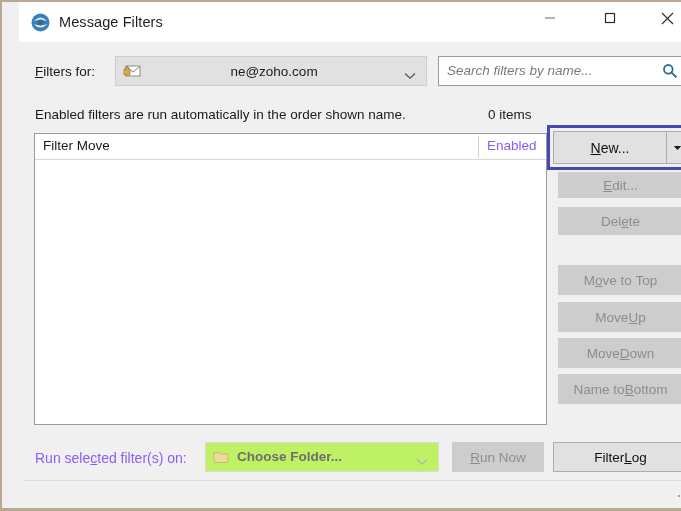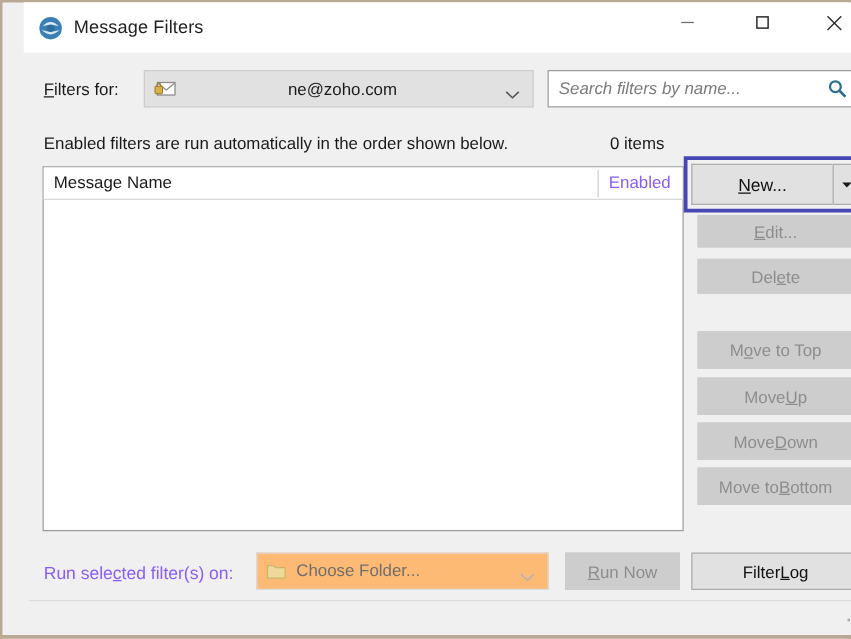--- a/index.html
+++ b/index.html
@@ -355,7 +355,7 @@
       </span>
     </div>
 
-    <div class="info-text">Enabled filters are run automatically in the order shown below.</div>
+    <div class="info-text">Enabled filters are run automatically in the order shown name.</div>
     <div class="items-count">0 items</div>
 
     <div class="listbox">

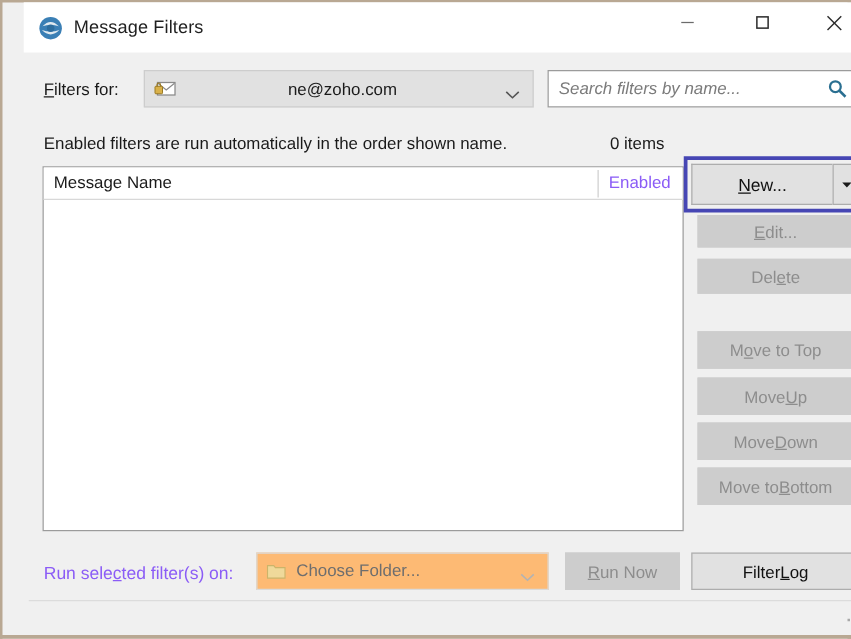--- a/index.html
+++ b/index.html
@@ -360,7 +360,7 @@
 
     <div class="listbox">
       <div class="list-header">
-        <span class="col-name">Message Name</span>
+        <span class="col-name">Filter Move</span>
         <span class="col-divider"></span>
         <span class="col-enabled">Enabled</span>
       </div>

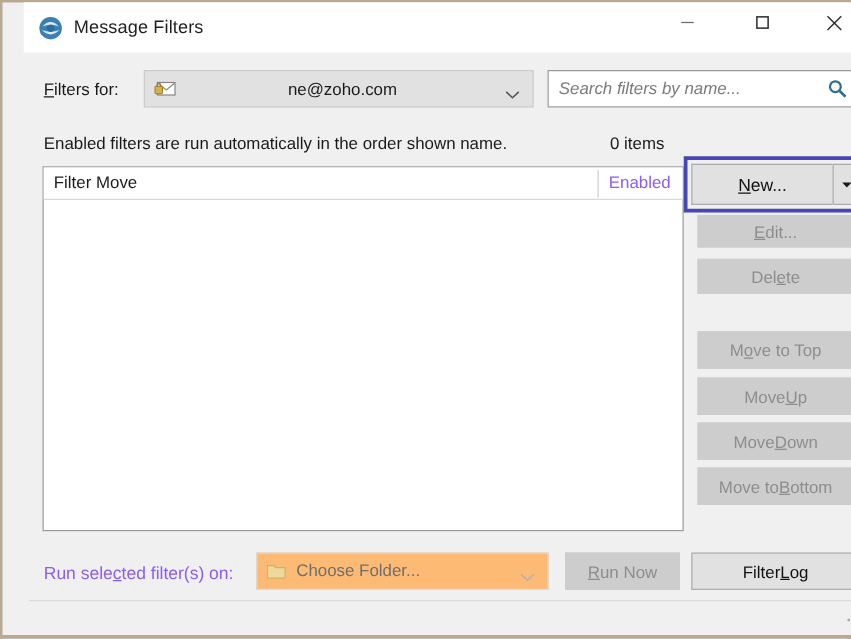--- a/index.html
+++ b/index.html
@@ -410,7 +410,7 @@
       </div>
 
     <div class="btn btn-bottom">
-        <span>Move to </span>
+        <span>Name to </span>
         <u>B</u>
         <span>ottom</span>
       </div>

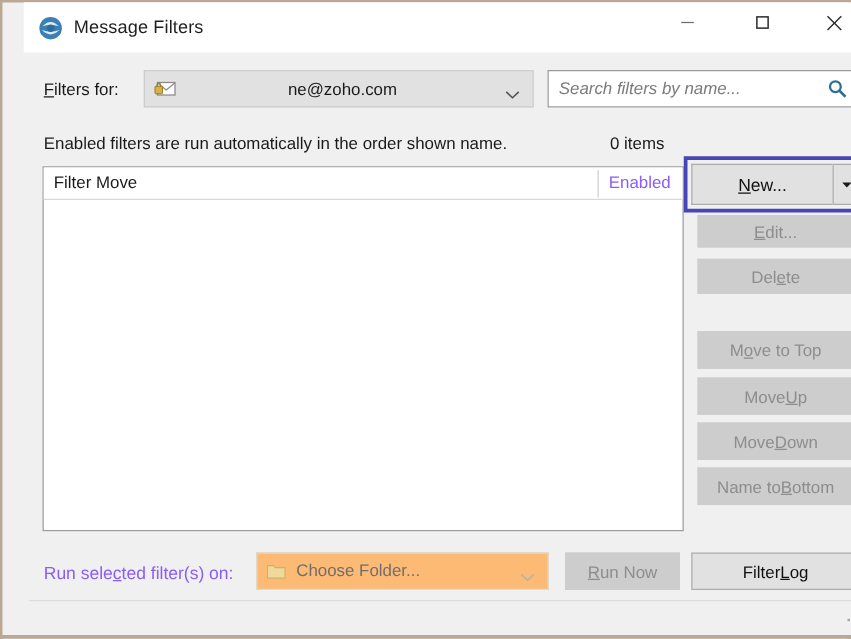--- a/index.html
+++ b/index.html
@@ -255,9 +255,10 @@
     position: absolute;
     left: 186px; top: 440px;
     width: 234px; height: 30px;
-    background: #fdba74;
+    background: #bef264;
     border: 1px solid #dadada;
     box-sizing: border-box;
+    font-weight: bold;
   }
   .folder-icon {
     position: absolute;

::::

Considering the records above, how many lines hold "Move"? Please answer with only the number.

WRITTEN SOLUTION |
2